Backfills and data reprocessing jobs started as one-off scripts.
Each time we needed to:
- recompute a field
- migrate data to a new format
- replay a subset of events
someone would write a script, point it at production, throttle it "by feel," and watch dashboards.
Sometimes this went fine.
Sometimes it:
- competed with production traffic for database or queue capacity
- caused sudden latency spikes
- failed in the middle, leaving partial state
We decided to stop treating backfills as bespoke operations and build a framework that encoded what we kept re-learning.
Constraints
- We couldn’t pause all writes during backfills.
- Different systems had different storage and access patterns.
- We needed something simple enough that teams would actually use it.
What we changed
1. Make backfills first-class jobs
We built a small backfill framework with clear primitives:
- iterate over a set of items (IDs, rows, events)
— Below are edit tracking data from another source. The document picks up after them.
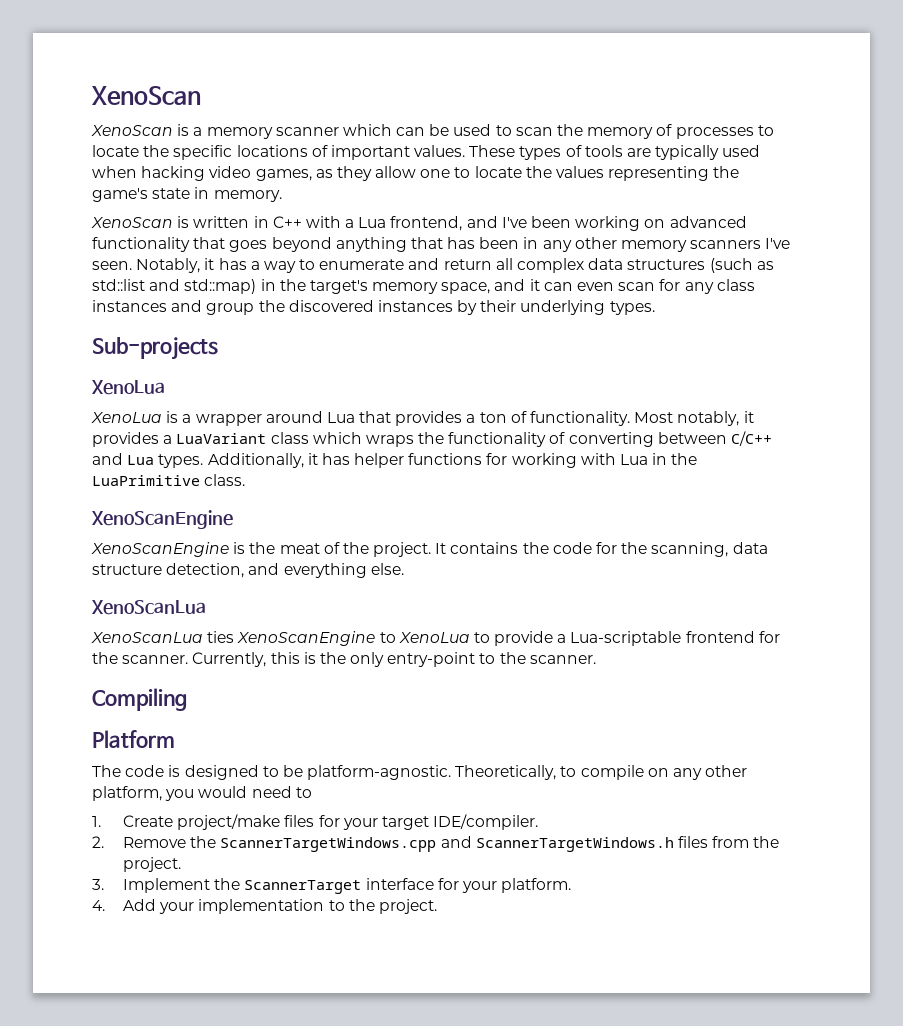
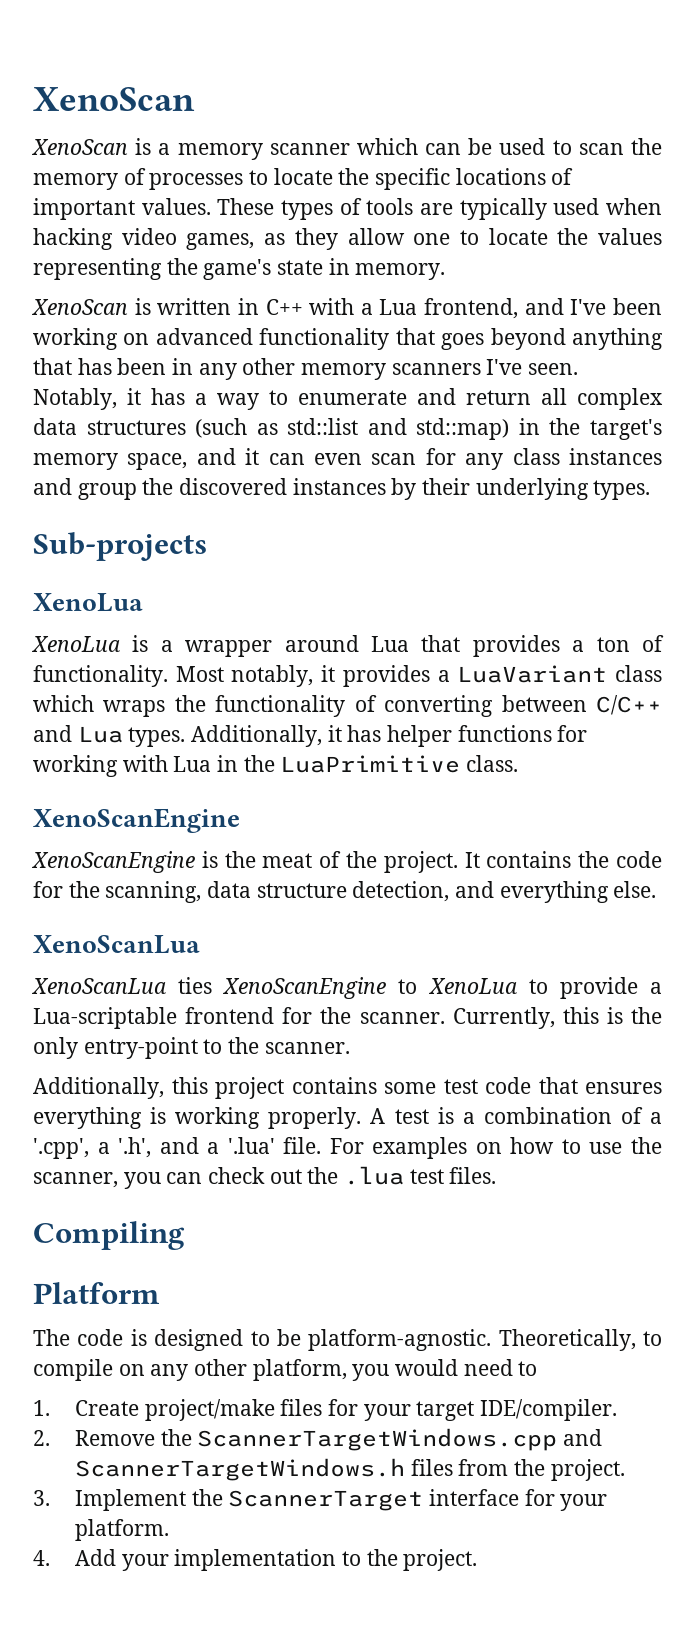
(596, 659) none -> [33,1077,662,1099] [33,1107,663,1129] [33,1137,663,1159] [33,1166,497,1189] // Additionally, this project contains some test code that ensures everything is working properly. A test is a combination of a '.cpp', a '.h', and a '.lua' file. For examples on how to use the scanner, you can check out the .lua test files.

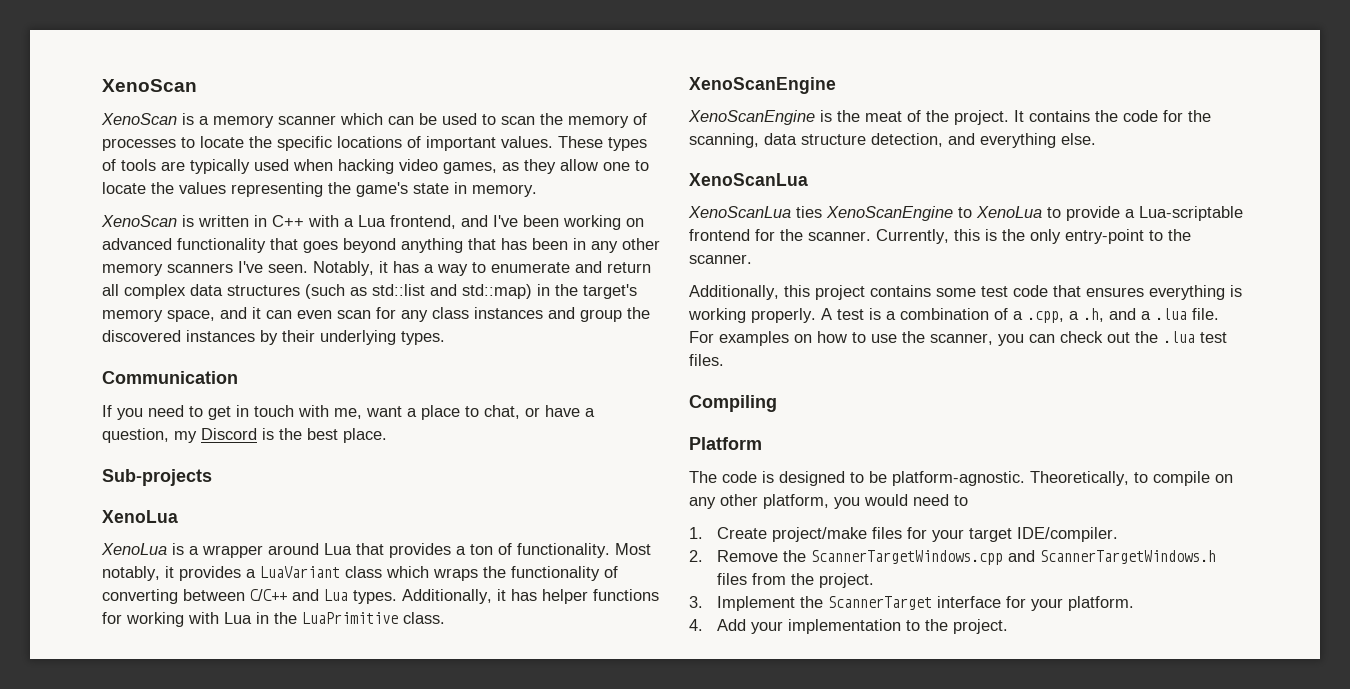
(651, 490) none -> [102,371,238,384] [102,405,595,420] [102,428,387,443] // Communication // If you need to get in touch with me, want a place to chat, or have a question, my Discord is the best place.
[33,1137,152,1159] '.cpp', a '.h', -> [1027,308,1104,323] .cpp, a .h,
[227,1137,275,1154] '.lua' -> [1155,308,1187,320] .lua

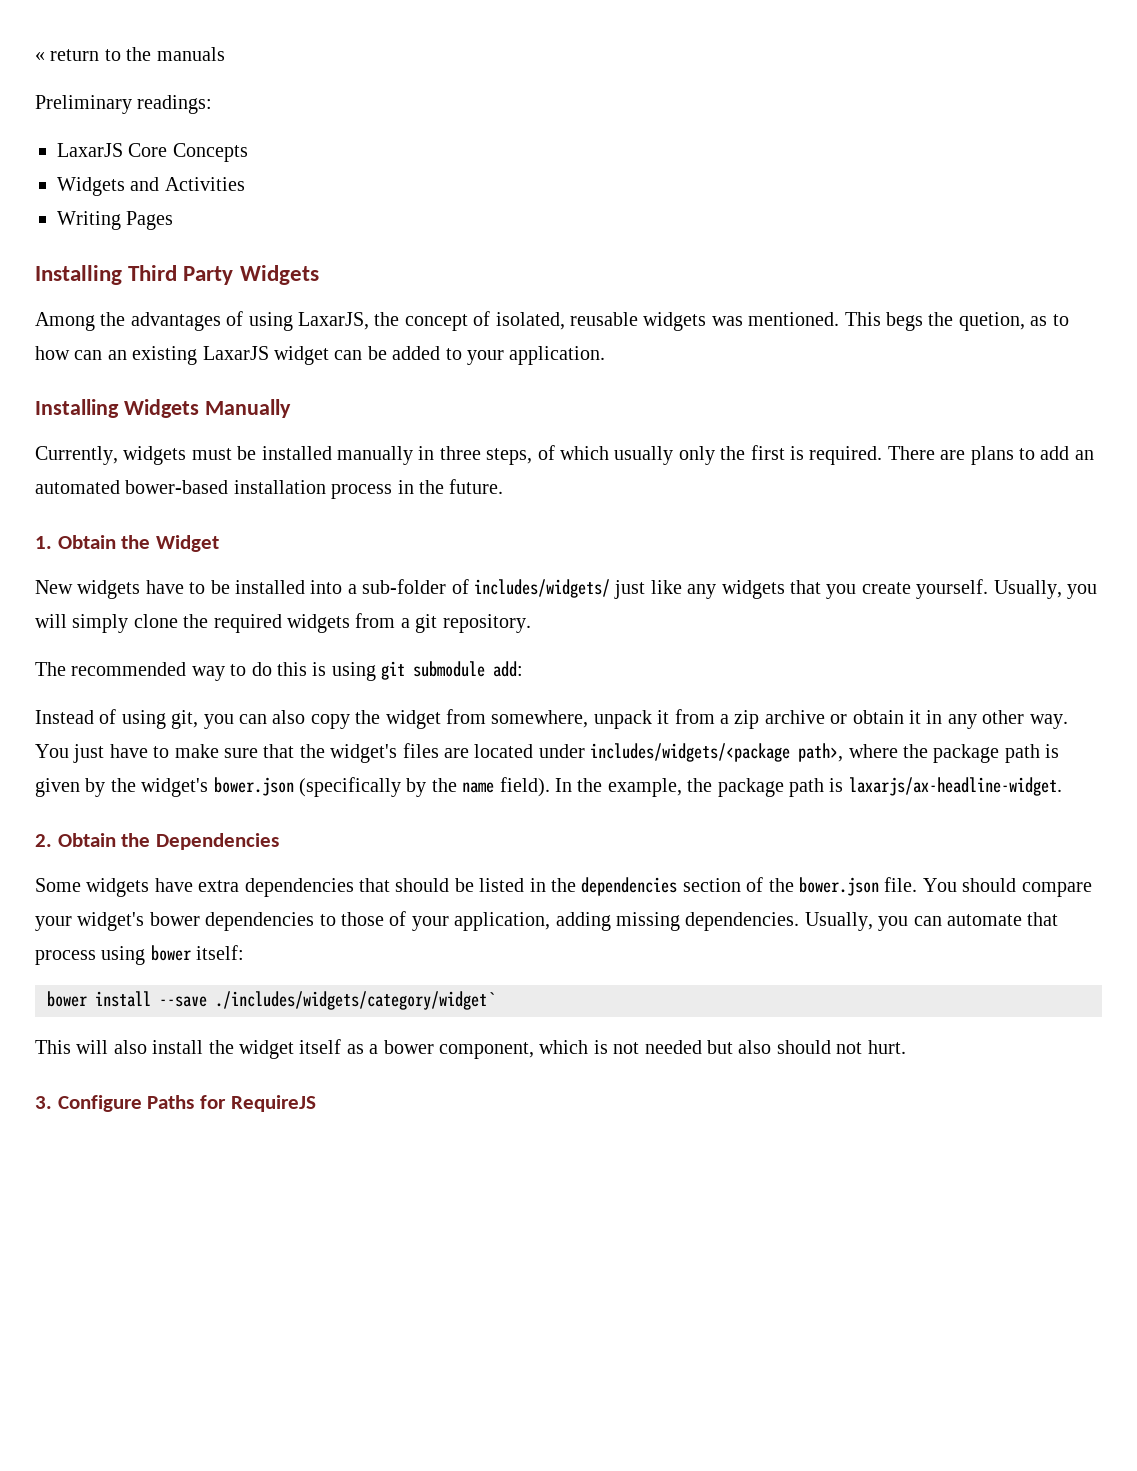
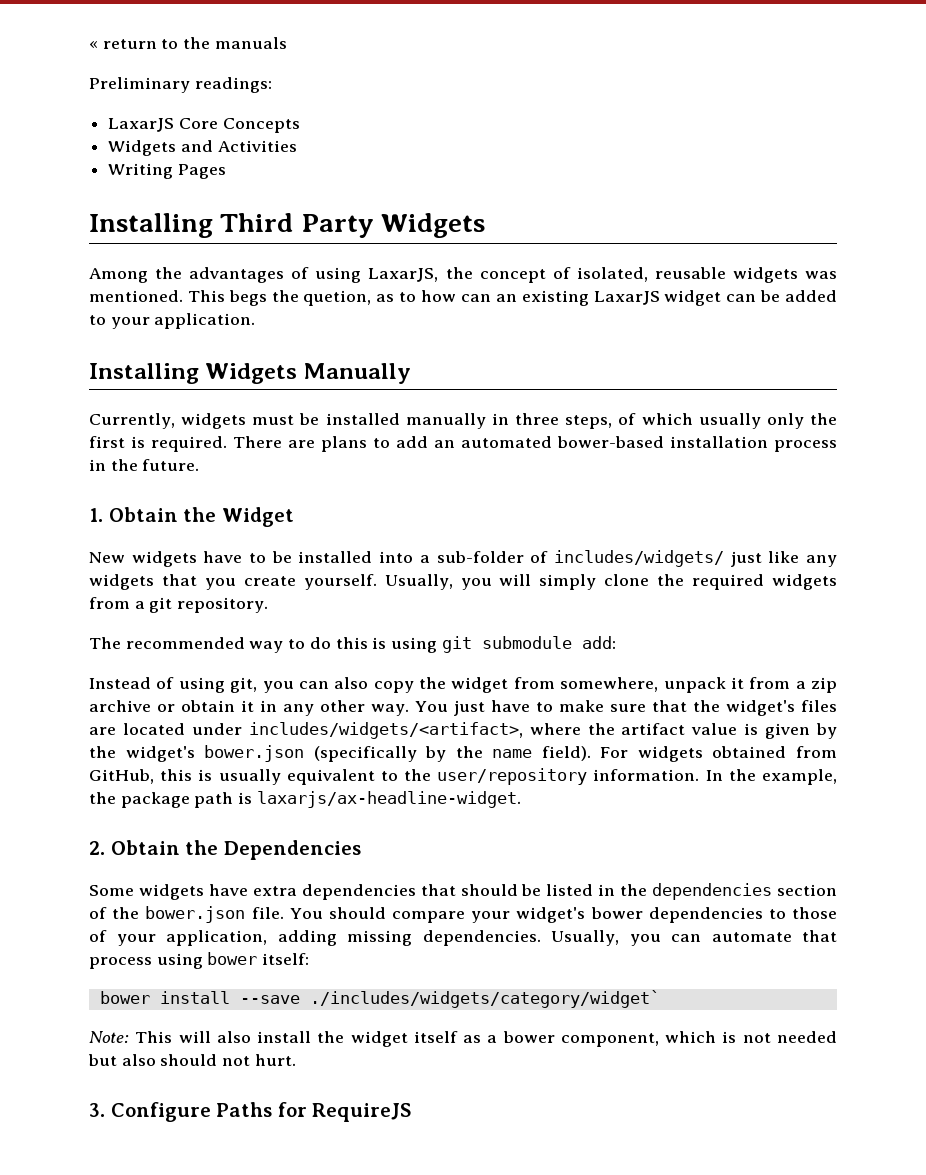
[590,743,1040,763] includes/widgets/<package path>, where the package path -> [248,722,738,739] includes/widgets/<artifact>, where the artifact value
(550, 787) none -> [600,746,837,762] [89,768,700,785] For widgets obtained from GitHub, this is usually equivalent to the user/repository information.
(495, 1000) none -> [89,1031,129,1043] Note:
- apply a function to each item
- track progress and errors
Instead of each team writing their own loops, they:
- implement the per-item logic
- configure batch size, concurrency, and schedules
The framework handles:
- tracking what has been processed
- resuming from partial completion
- reporting metrics
2. Budget backfills with the same care as traffic
We introduced the idea of a backfill budget:
- how much database, queue, or external API capacity we are willing to spend
- what share of capacity the backfill may consume during peak vs off-peak hours
The framework enforces:
- configurable rate limits
- adaptive backoff when key metrics (latency, error rates) cross thresholds
We treat backfill-induced metric changes as regressions, not "just background work."
3. Align with queues and streams
Instead of hitting databases and services directly, backfills often:
- enqueue work onto existing queues, at controlled rates
- read from or write to streams with explicit partitions
This lets them reuse existing scaling and isolation mechanisms.
We avoid backfills that:
- open many direct connections to hot databases
- bypass normal application paths entirely
4. Make progress and impact observable
The framework emits metrics:
- items processed per unit time
- remaining items
- error rates by error type
We also chart impact on:
- database load
- queue depths
- key service latencies
Each backfill has:
- a small dashboard combining its own metrics and the impacted services
- a runbook entry that explains how to slow down, pause, or roll back
5. Practice on non-critical data
Before running a new backfill on critical data, teams:
- try it on lower-importance tables or entities
- verify that throttling, backoff, and resumption behave as expected
We also rehearse "stop in the middle" scenarios:
- intentionally pause a backfill
- confirm the system stays in a consistent, recoverable state
Results / Measurements
After rolling out the framework, we saw:
- fewer incidents where "someone’s backfill" showed up as the root cause
- more predictable timelines for long-running jobs
- better reuse of patterns across teams
Backfills are still work; they still require planning.
But the default is now:
- use the framework
- respect capacity budgets
- have dashboards and runbooks
Takeaways
- Backfills are part of the production story; they deserve budgets, observability, and tooling.
- A small framework can encode hard-earned lessons and prevent each team from rediscovering them.
- Treating backfills as first-class jobs reduces the chance that a "one-time script" becomes the next incident.